この奈津子とのエピソードは原作にないもののようで、映画的なビジュアルとしてはタイトルの「盤上の向日葵」に重なるのだろうが、実はこの向日葵と母親への思いを描く部分がこの映画の弱点でもある。
他の多くのレビュー等で語られているように「盤上の向日葵」というタイトルの向日葵の部分が効果的に使われていない。
幼少期の桂介が記憶しているひまわり畑の中の母親の面影が、映像的だけでなくその心模様として描き切れていないのが残念。
また将棋に詳しい人には対局の描き方が物足りないようだけれど、東北を巡る重慶の文字通りの真剣勝負に凝縮されてしまった感はある。
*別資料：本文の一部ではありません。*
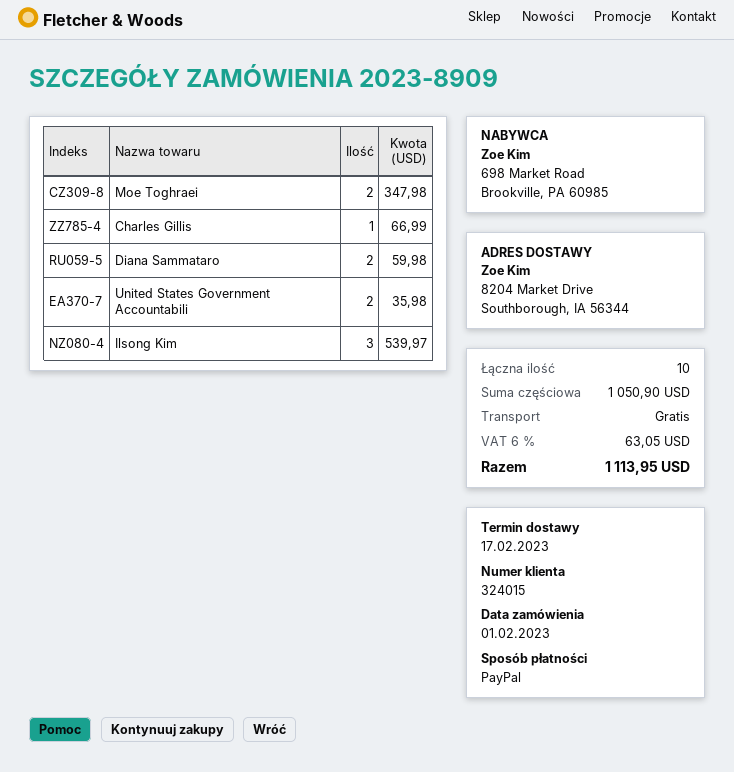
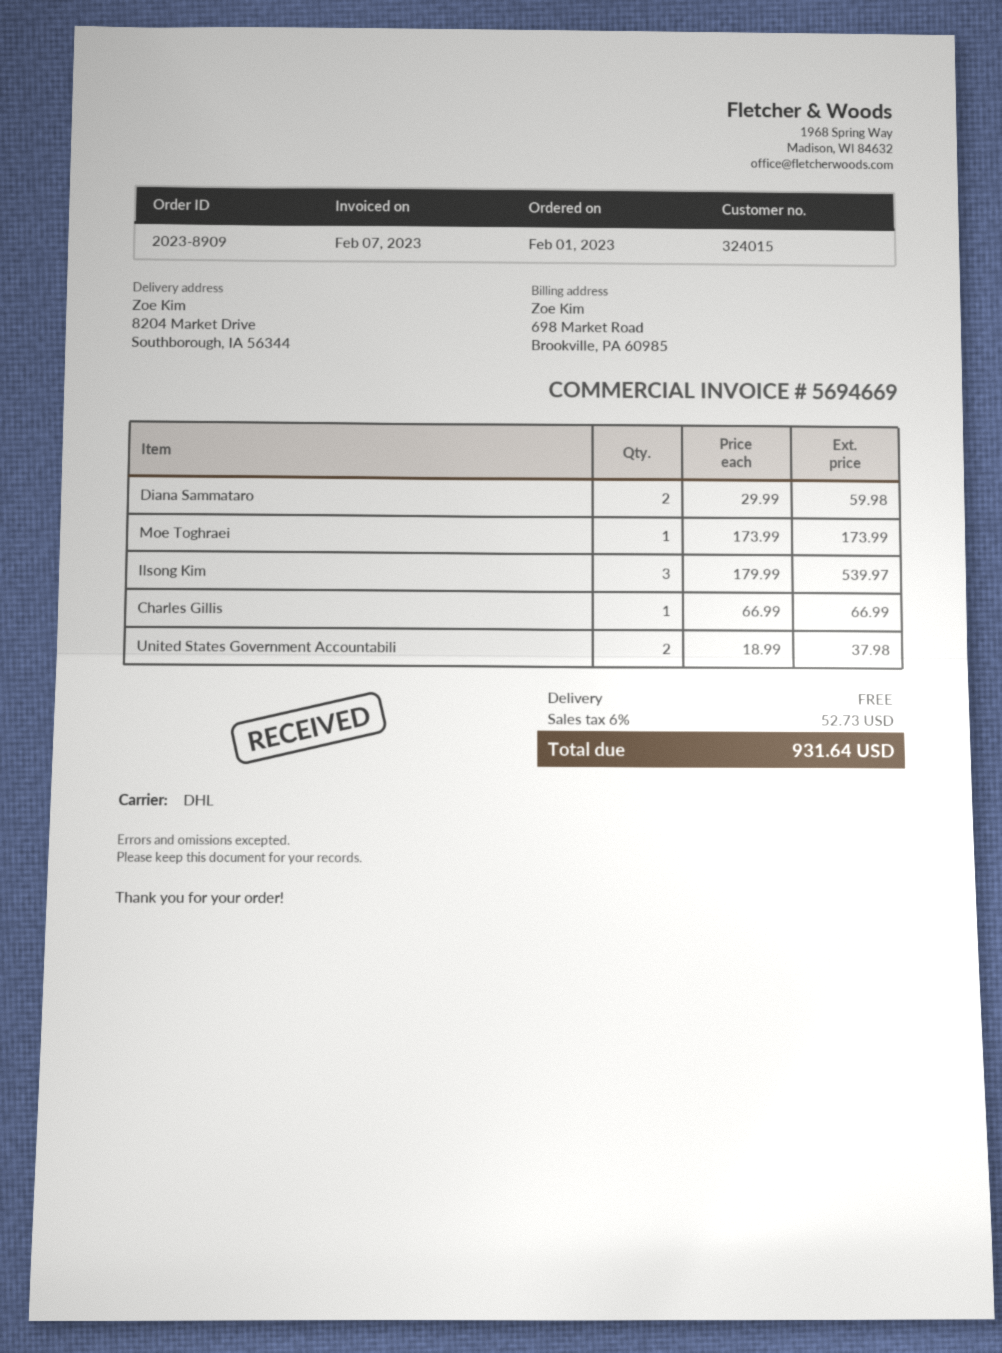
Moe Toghraei: 2 for 347.98 -> 1 for 173.99
United States Government Accountabili: 2 for 35.98 -> 2 for 37.98
tax: 6% = 63.05 -> 6% = 52.73
total: 1113.95 -> 931.64

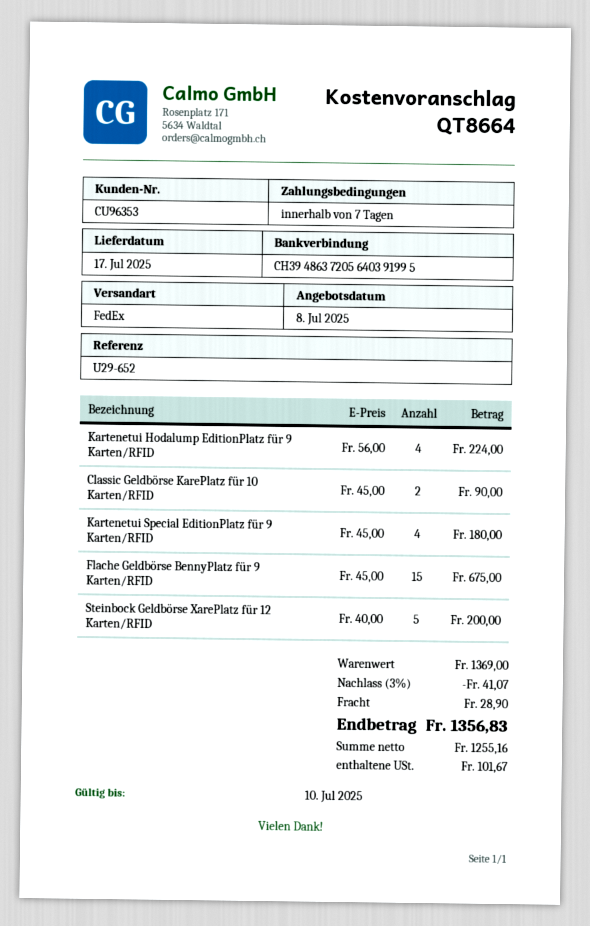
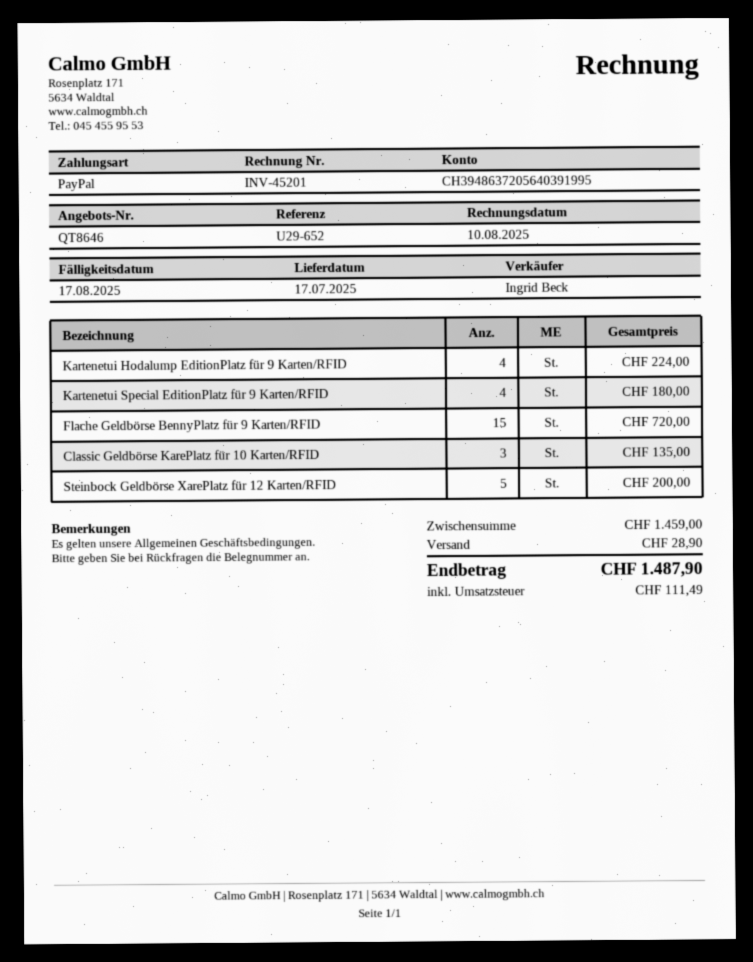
quote number: QT8664 -> QT8646
Classic Geldbörse KarePlatz für 10 Karten/RFID: 2 for 90.00 -> 3 for 135.00
Flache Geldbörse BennyPlatz für 9 Karten/RFID: 15 for 675.00 -> 15 for 720.00
subtotal: 1369.00 -> 1459.00
discount: 3% = 41.07 -> none
tax: 101.67 -> 111.49
total: 1356.83 -> 1487.90

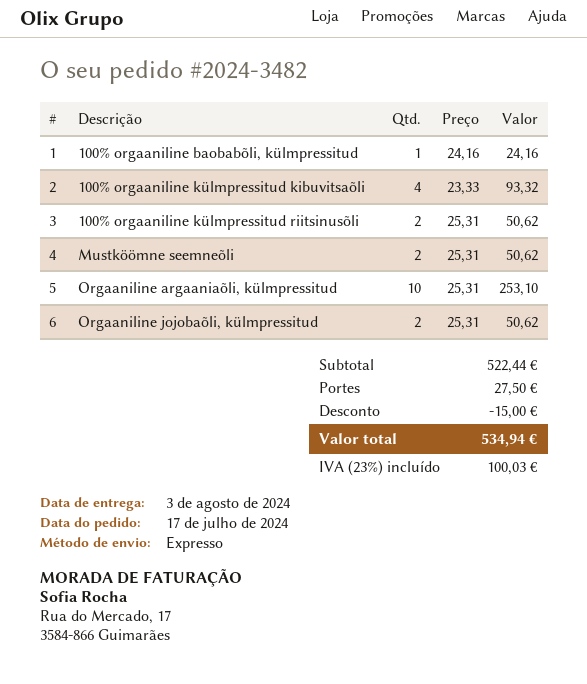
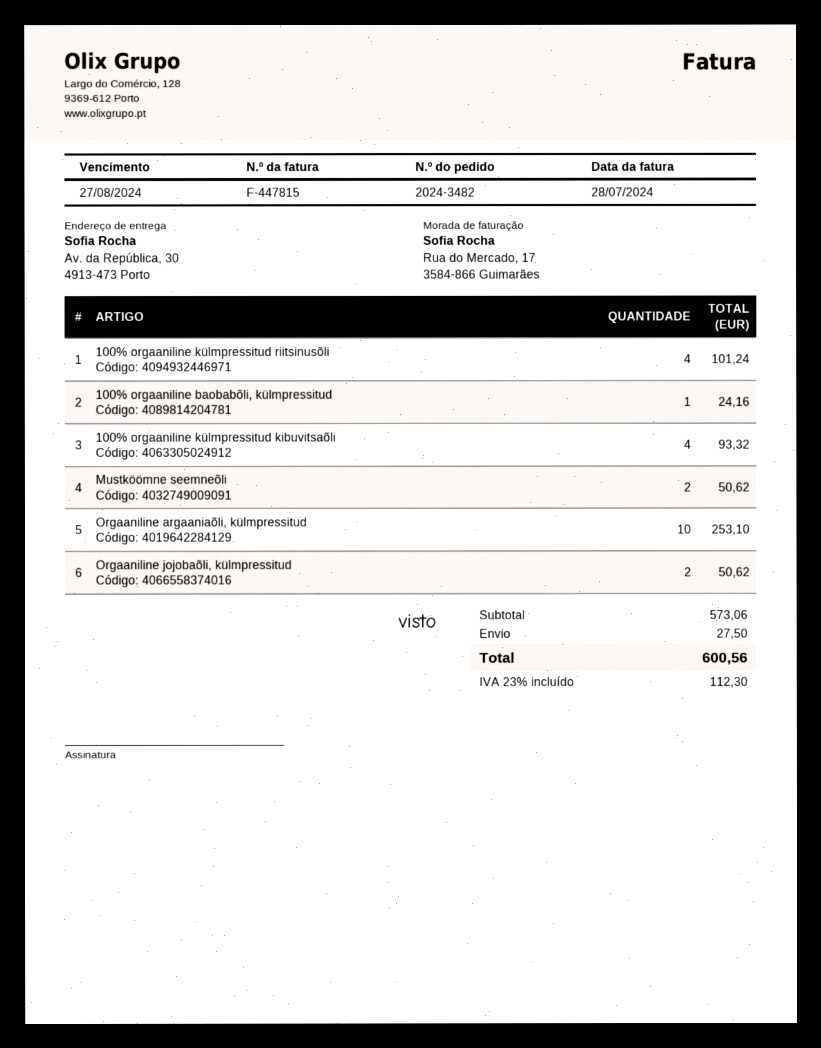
100% orgaaniline külmpressitud riitsinusõli: 2 for 50.62 -> 4 for 101.24
subtotal: 522.44 -> 573.06
discount: 15.00 -> none
tax: 23% = 100.03 -> 23% = 112.30
total: 534.94 -> 600.56

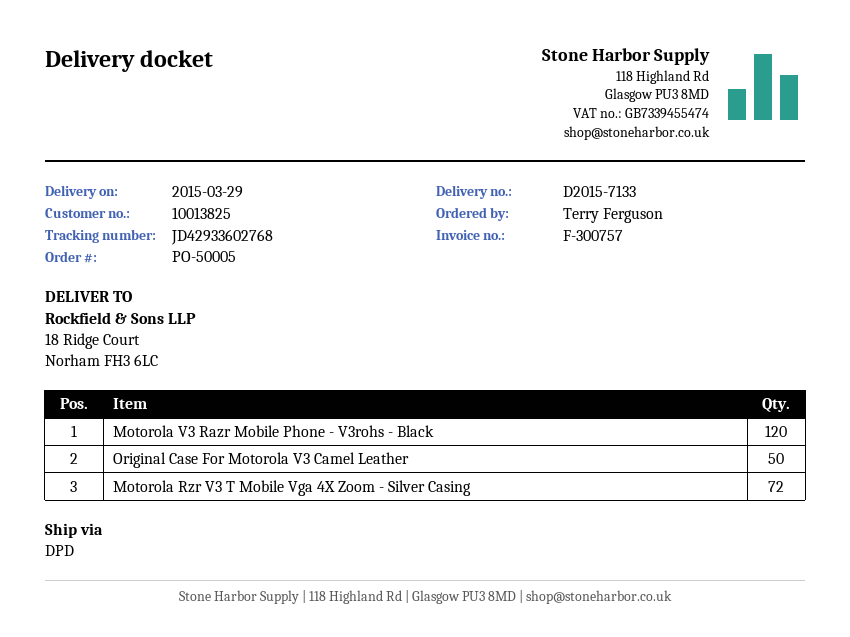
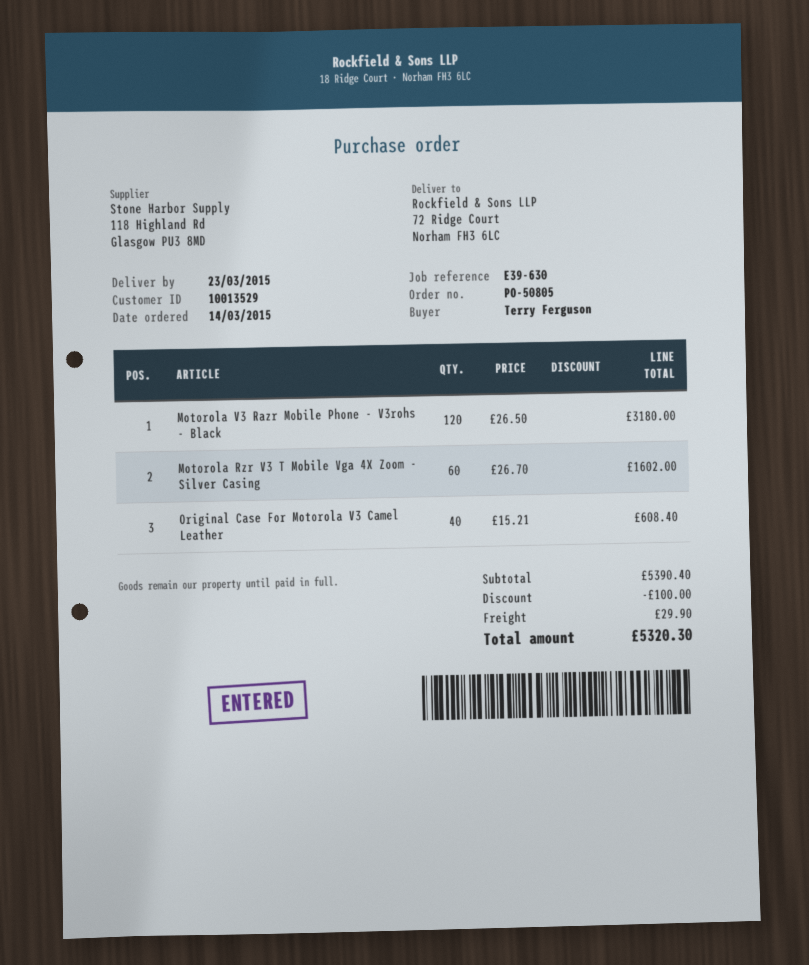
order number: PO-50005 -> PO-50805
delivery date: 2015-03-29 -> 2015-03-23
customer number: 10013825 -> 10013529
ship to: 18 Ridge Court, Norham FH3 6LC -> 72 Ridge Court, Norham FH3 6LC
Original Case For Motorola V3 Camel Leather: 50 -> 40
Motorola Rzr V3 T Mobile Vga 4X Zoom - Silver Casing: 72 -> 60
いずれにしても「盤上の向日葵」というタイトルに名前負けしている部分は確かにありそうで、そのあたりは上下巻の大作らしい原作小説を読むしかないのかなと思う。
桂介の幼少期を演じた小野桜介君の真っすぐな佇まいが素晴らしい。
それがあってこその青年期以降の闇を抱えた桂介の笑顔を失った坂口健太郎の表情が生きてくる。
お目当ての土屋太鳳は結婚出産を経ていい顔の役者になったと思う。
若い頃のがむしゃら感がいい意味で薄まったのだろう。
諏訪を舞台にした貧しい幼少期、重慶と東北を渡り歩く青年期、それぞれの風景の切り替えも映画的には悪くない。
エンドロールに静かに流れるサザンオールスターズの「暮れゆく街のふたり」のメロディも、予告編ではサビで過剰な演出効果を狙っていたが、本編では静かにゆったりと流れて余韻を残す。